**WHAT IS REQUIRED**
Return, without pictures, the lines from the start of the data through the one that contains "2022-12-20: none -> 844.1".

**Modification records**
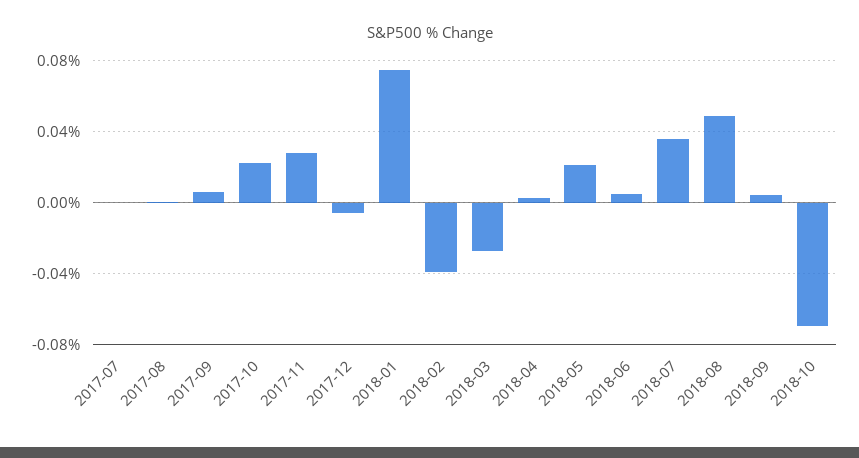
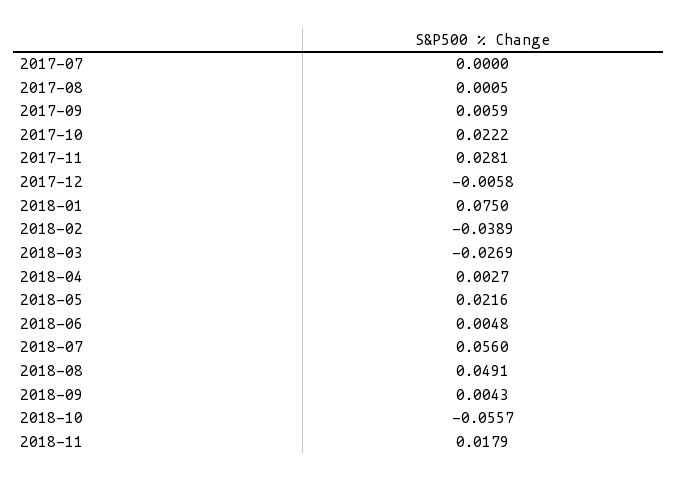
2018-07: 0.035 -> 0.056
2018-10: -0.07 -> -0.0557
2018-11: none -> 0.0179

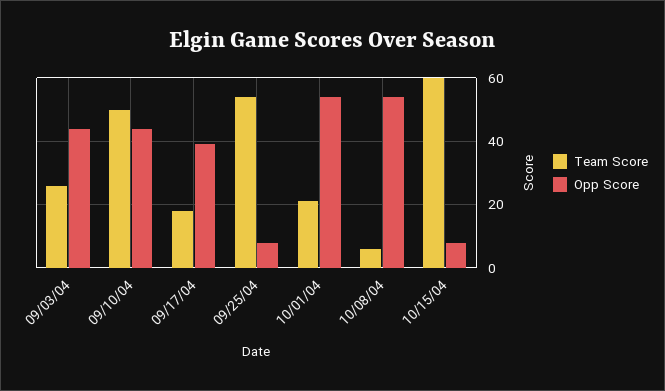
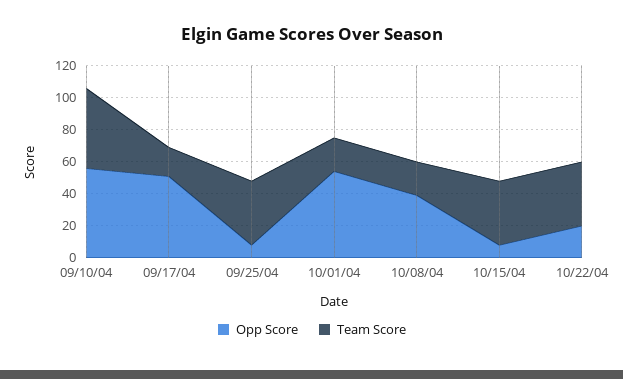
Team Score, 09/03/04: 25 -> none
Opp Score, 09/03/04: 45 -> none
Opp Score, 09/10/04: 45 -> 55
Opp Score, 09/17/04: 40 -> 50
Team Score, 09/25/04: 55 -> 40
Team Score, 10/08/04: 5 -> 20
Opp Score, 10/08/04: 55 -> 40
Team Score, 10/15/04: 60 -> 40
Opp Score, 10/22/04: none -> 20
Team Score, 10/22/04: none -> 40

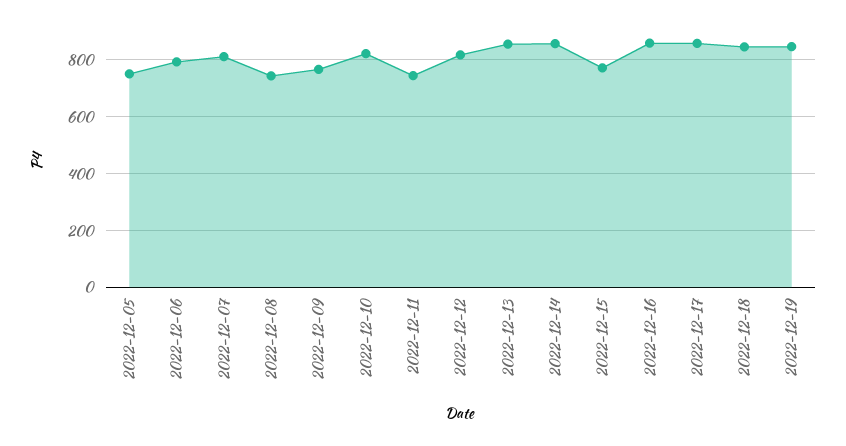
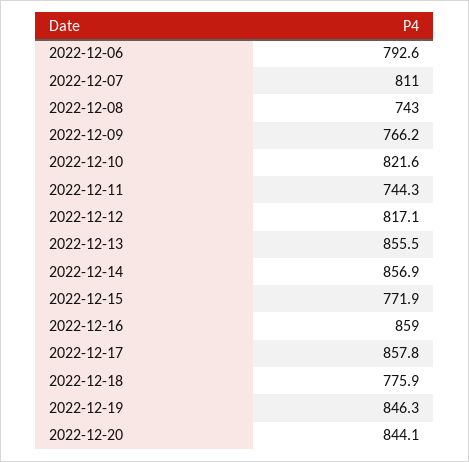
2022-12-05: 750 -> none
2022-12-18: 850 -> 775.9
2022-12-20: none -> 844.1

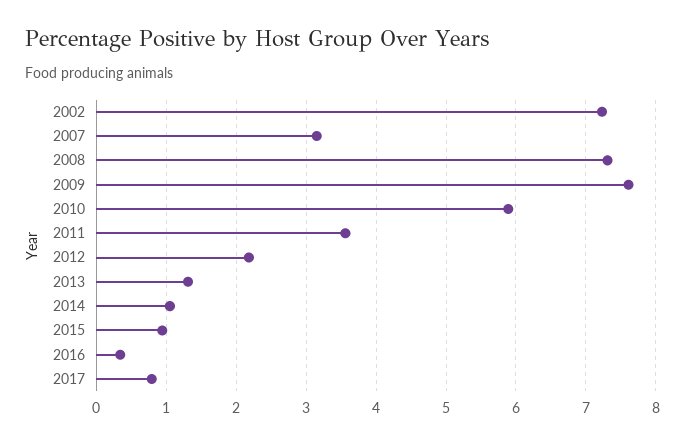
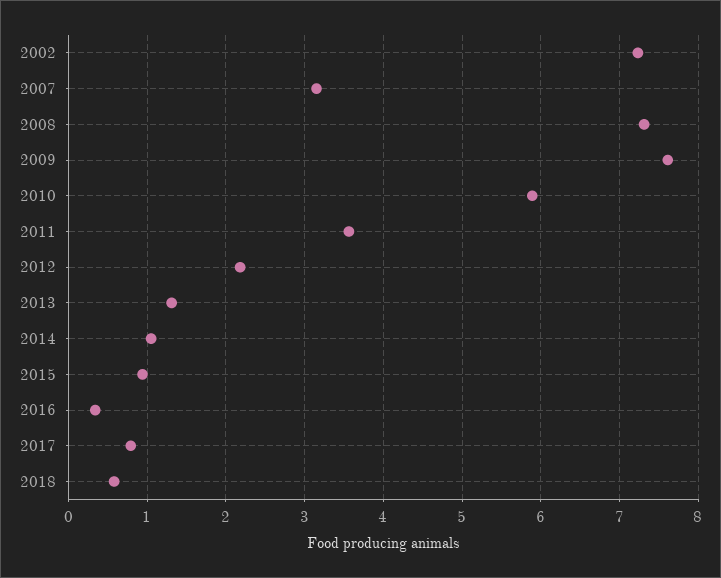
2018: none -> 0.6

**SOLVED PROBLEM**
2018-07: 0.035 -> 0.056
2018-10: -0.07 -> -0.0557
2018-11: none -> 0.0179

Team Score, 09/03/04: 25 -> none
Opp Score, 09/03/04: 45 -> none
Opp Score, 09/10/04: 45 -> 55
Opp Score, 09/17/04: 40 -> 50
Team Score, 09/25/04: 55 -> 40
Team Score, 10/08/04: 5 -> 20
Opp Score, 10/08/04: 55 -> 40
Team Score, 10/15/04: 60 -> 40
Opp Score, 10/22/04: none -> 20
Team Score, 10/22/04: none -> 40

2022-12-05: 750 -> none
2022-12-18: 850 -> 775.9
2022-12-20: none -> 844.1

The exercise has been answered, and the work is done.